We came home to the Monday excitement of trying to get the sheets dry. This is easy in summer, but at this time of year the sun does not reach into the back yard at all, and the Monday clean-sheets laundry has to be distributed hopefully into the warmest parts of the house.
It is almost bedtime, and I have just been to investigate. They are almost dry, which is a good thing, it would not be nice to have to sleep in a puddle.
I don’t suppose it would have come to that really. In an emergency there would always be the hairdryer.
After that Mark went out to do things in the shed. He is trying to make a battery out of some household items and some soil. He has read on the mighty Internet that you can do this and is keen to give it a go. I have nodded politely but I am not expecting that it is likely to be able to charge my computer any time soon, although I will tell you at once if it becomes exciting. He is still carrying on with his attempts at nuclear fusion (fission?) as well, but I do not think he has managed that yet either.
I retreated to my computer and my rubbish attempts to write a best-seller, but without success. In the end I gave up, which was just as well, because I remembered that I had not finished my homework for this week’s class, and so I turned my attention to that.
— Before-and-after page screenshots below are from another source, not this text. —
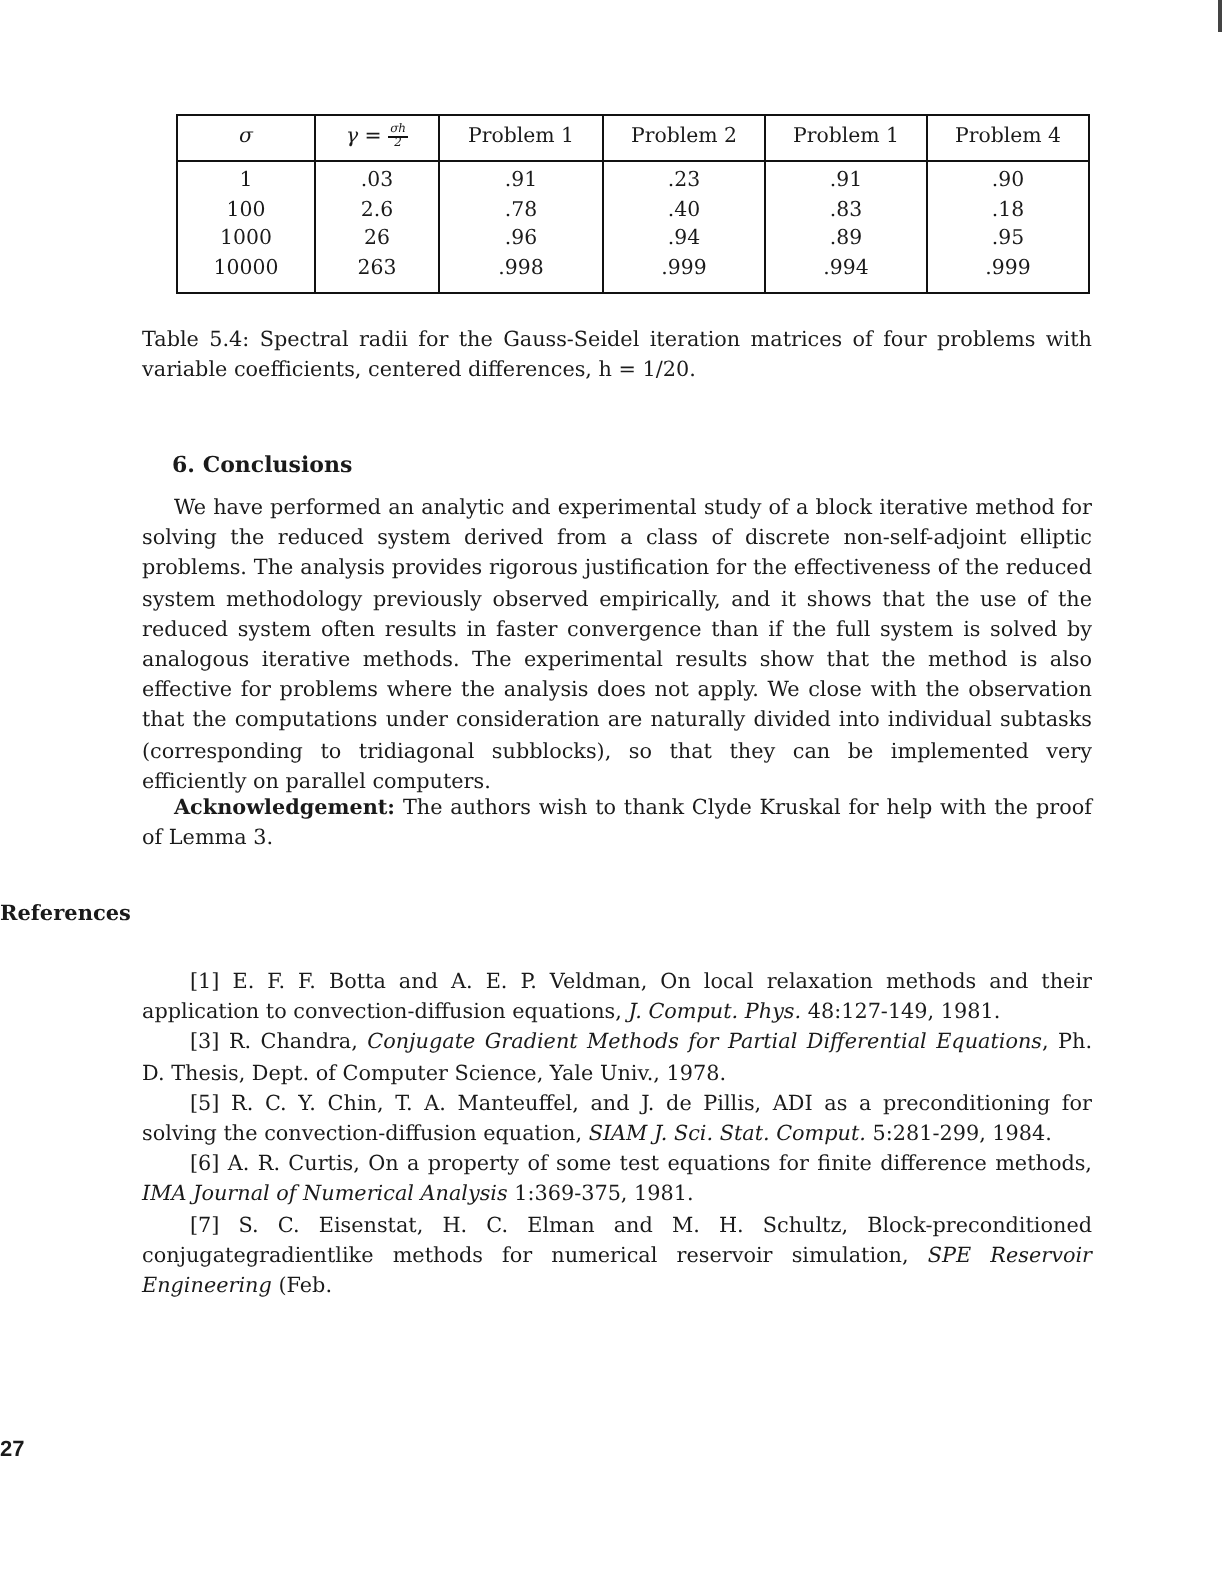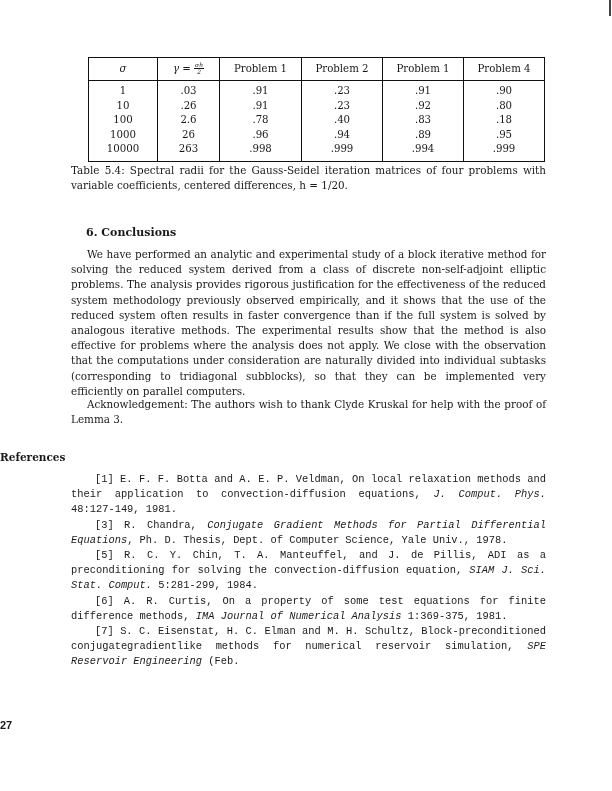"10" tr { html: <tr> <td>10</td> <td>.26</td> <td>.91</td> <td>.23</td> <td>.92</td> <td>.80</td> </tr> -> none }
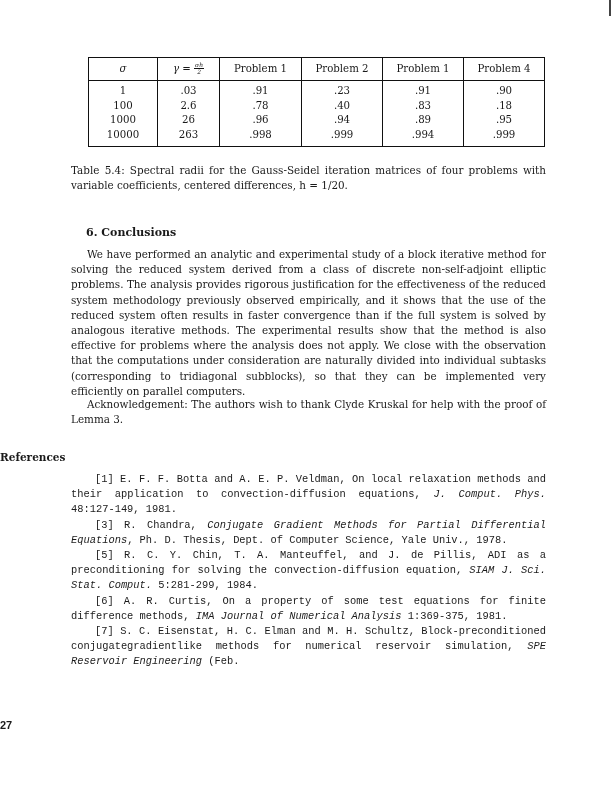"Acknowledgement:" .ack b { font-weight: normal -> bold }
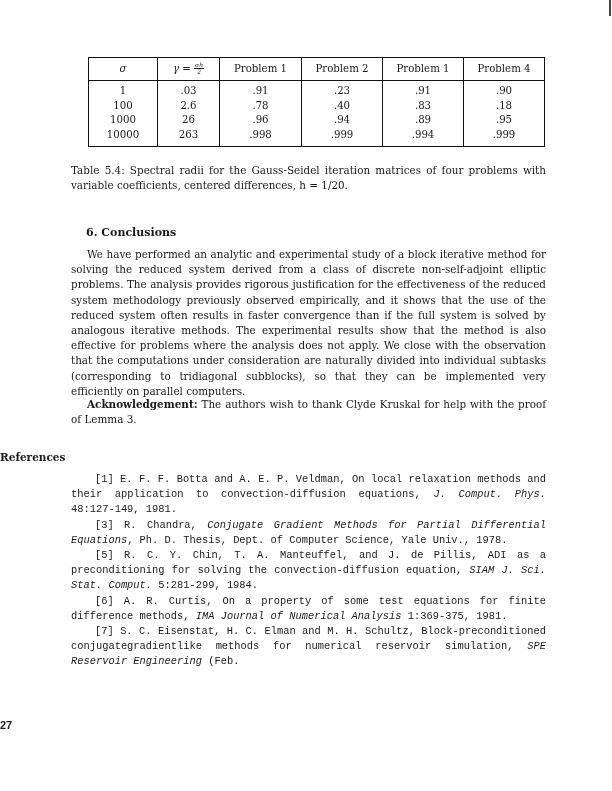"[1] E. F. F. Botta" .refs { font-family: Liberation Mono, monospace -> none; top: 472px -> 484px }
Tonight was the last class about writing a crime novel, and although I have enjoyed it very much, I am not at all sorry. It will be good to be able to walk around the Library Gardens in the middle of the night with an untroubled soul again. It is much nicer to live in the real world than in some shocking first-person narrative where serial killers stalk the streets and small children are endlessly dragged shrieking from playgrounds to meet horrible fates. These things are very absorbing to watch on the television, or to read about in bestselling print, but actually don’t happen very much at all. I do not know a single person who has ever encountered a serial killer or had their children abducted.
Somebody pinched Mark’s chainsaw once, but I don’t think it is a likely subject for a novel. I managed to cover all details of the event in brutal realism on these very pages, which were that Mark was most annoyed, and we had to buy another on eBay.
I am going to call Mark now. He has buzzed off to sit on the taxi rank during my class, because he says it is the only place where he can pretty much guarantee uninterrupted peace.
I shall give him a ring and we will go and empty the dogs, fearlessly, before bed.